Running on macOS and Linux

python3 -m extract_list --help
python3 -m extract_list cfg-example --help
python3 -m extract_list extract --help
python3 -m extract_list cfg-example -k example_json -t Excel -o example.cfg
python3 -m extract_list extract -c example.cfg -i input.json -o output.xlsx

Running on Microsoft Windows

python -m extract_list --help
python -m extract_list cfg-example --help
python -m extract_list extract --help
python -m extract_list cfg-example -k example_json -t Excel -o example.cfg
python -m extract_list extract -c example.cfg -i input.json -o output.xlsx

Suggested way to get started

  1. Use the cfg-example sub-command to generate a few example configuration files.
  2. Read each generated .cfg file together with its generated .txt description file.
  3. Find the example that is closest to what you want to extract.
  4. Modify that configuration file to match your input data and desired output.
  5. Use the extract sub-command to read your data and write the output file.
  6. Check the produced output.
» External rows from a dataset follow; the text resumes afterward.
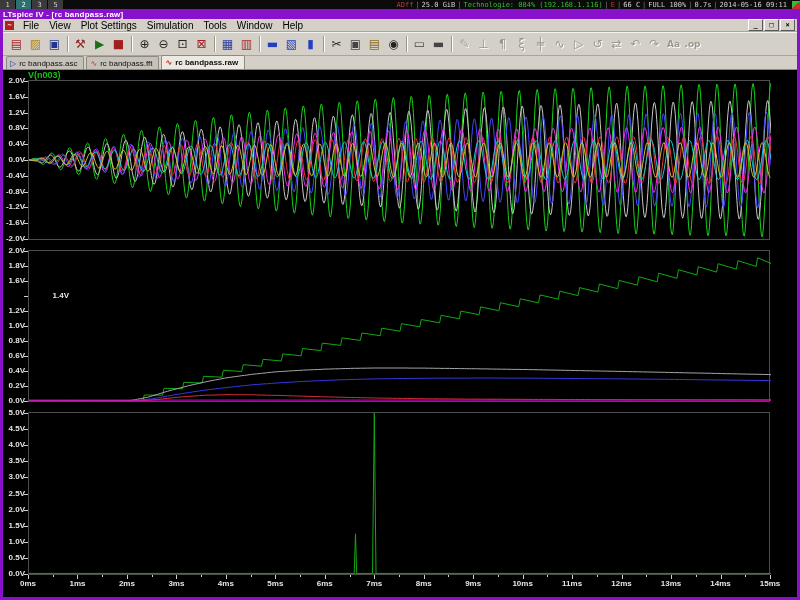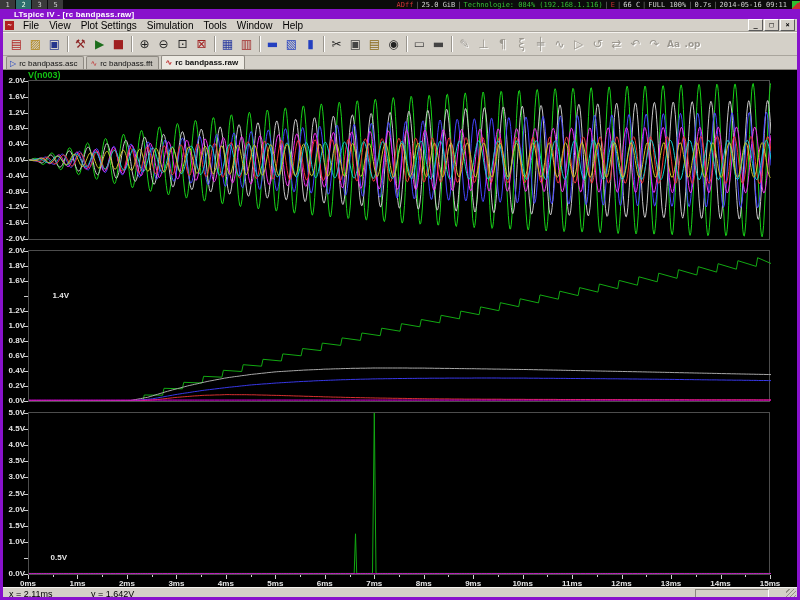--- a/index.html
+++ b/index.html
@@ -13,21 +13,21 @@
     background:#3a3a3a;color:#cfcfcf;margin-right:1px;padding:0 2px;}
   .ws-box.active{background:#2e6f6f;color:#eaffea;}
   .topstatus{margin-left:auto;display:flex;align-items:center;white-space:nowrap;padding-right:2px;}
   .topstatus .seg{margin:0 1px;}
   .topstatus .sep{color:#7a7a7a;margin:0 1px;}
   .tray-icon{width:8px;height:8px;margin-left:2px;
     background:linear-gradient(135deg,#2fbf2f 50%,#c93030 50%);}
 
   
   .titlebar{height:10px;background:#8812cc;color:#fff;display:flex;align-items:center;
-    font:bold 8px "Liberation Sans",sans-serif;padding-left:14px;letter-spacing:.2px;}
+    font:bold 8px "Liberation Sans",sans-serif;padding-left:3px;letter-spacing:.2px;}
   .borderL,.borderR,.borderB{position:absolute;background:#8812cc;z-index:5;}
   .borderL{left:0;top:9px;bottom:0;width:3px;}
   .borderR{right:0;top:9px;bottom:0;width:3px;}
   .borderB{left:0;right:0;bottom:0;height:3px;}
 
   
   .grayrow{margin:0 3px;background:#d4d0c8;}
   .menubar{height:12px;display:flex;align-items:center;font:10px "Liberation Sans",sans-serif;
     color:#000;border-bottom:1px solid #a9a59d;}
   .app-icon{width:9px;height:9px;margin:0 4px 0 2px;background:#b02020;color:#fff;
@@ -274,21 +274,21 @@
         <div class="ylab" style="left: 0px; top: 403.4px;">3.0V</div>
         <div class="ytick" style="left: 21px; top: 407.4px;"></div>
         <div class="ylab" style="left: 0px; top: 419.5px;">2.5V</div>
         <div class="ytick" style="left: 21px; top: 423.5px;"></div>
         <div class="ylab" style="left: 0px; top: 435.6px;">2.0V</div>
         <div class="ytick" style="left: 21px; top: 439.6px;"></div>
         <div class="ylab" style="left: 0px; top: 451.7px;">1.5V</div>
         <div class="ytick" style="left: 21px; top: 455.7px;"></div>
         <div class="ylab" style="left: 0px; top: 467.8px;">1.0V</div>
         <div class="ytick" style="left: 21px; top: 471.8px;"></div>
-        <div class="ylab" style="left: 0px; top: 483.9px; padding-left: 42px;">0.5V</div>
+        <div class="ylab" style="left: 0px; top: 483.9px;">0.5V</div>
         <div class="ytick" style="left: 21px; top: 487.9px;"></div>
         <div class="ylab" style="left: 0px; top: 500px;">0.0V</div>
         <div class="ytick" style="left: 21px; top: 504px;"></div>
         <div class="xtick" style="left: 25px; top: 505px; height: 4px;"></div>
         <div class="xtick" style="left: 49.7333px; top: 505px; height: 2px;"></div>
         <div class="xtick" style="left: 74.4667px; top: 505px; height: 4px;"></div>
         <div class="xtick" style="left: 99.2px; top: 505px; height: 2px;"></div>
         <div class="xtick" style="left: 123.933px; top: 505px; height: 4px;"></div>
         <div class="xtick" style="left: 148.667px; top: 505px; height: 2px;"></div>
         <div class="xtick" style="left: 173.4px; top: 505px; height: 4px;"></div>
@@ -328,23 +328,17 @@
         <div class="xlab" style="left: 453.2px; top: 509px;">9ms</div>
         <div class="xlab" style="left: 502.667px; top: 509px;">10ms</div>
         <div class="xlab" style="left: 552.133px; top: 509px;">11ms</div>
         <div class="xlab" style="left: 601.6px; top: 509px;">12ms</div>
         <div class="xlab" style="left: 651.067px; top: 509px;">13ms</div>
         <div class="xlab" style="left: 700.533px; top: 509px;">14ms</div>
         <div class="xlab" style="left: 750px; top: 509px;">15ms</div>
       </div>
   </div>
 
-  <div class="statusbar">
-    <span class="readout" style="left:6px">x = 2.11ms</span>
-    <span class="readout" style="left:88px">y = 1.642V</span>
-    <span class="statusbox"></span>
-    <span class="grip"></span>
-  </div>
 
   <div class="borderL"></div>
   <div class="borderR"></div>
   <div class="borderB"></div>
 </div>
 
 </body></html>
If needed, adjust the configuration and run the extraction again.

Example configuration files

When cfg-example creates a configuration file, it also creates a text file that describes the example and the configuration syntax. If the configuration file is named example.cfg, the description file is named example.txt.

The generated .txt file is the best place to look for detailed configuration reference text, because it is generated by the same installed version of extract-list that will read the configuration.

Migrating old configuration files

Version 0.3 uses the nested output configuration object. Older 0.2-style configuration files that use settings such as outfile_type, outfile_encoding, out_csv_dialect, or outfile_excel_library can be migrated with the migrate-cfg sub-command.

Migrating on macOS and Linux

python3 -m extract_list migrate-cfg -i old.cfg -o new.cfg

Migrating on Microsoft Windows

python -m extract_list migrate-cfg -i old.cfg -o new.cfg

extract-list can still read the old configuration format with backward compatibility handling, but migration is recommended before editing the configuration further.

Configuration file overview

The configuration file is written in JSON syntax: https://en.wikipedia.org/wiki/JSON. The keywords and nesting are important. The order of keywords is not significant. Indentation and line breaks are not significant.

The encoding for the configuration file must be UTF-8. US-ASCII is a subset of UTF-8.

It is recommended to generate a configuration file with cfg-example and then edit that file. Writing a configuration file from scratch is possible, but the generated examples are a much safer starting point.

Type of input file

The type of input file to read is determined by infile_type. infile_type can have these values:

  • "JSON"
  • "XML"

Both JSON and XML are text file formats, so the input file has a character encoding. This is specified with infile_encoding. Unless you know that you need another encoding, leave this as it is in the generated example configuration.

Type of output file

Output files are configured in the nested output object. The output format is selected with output.format_name. The value is case-insensitive and is normalized when the configuration is read.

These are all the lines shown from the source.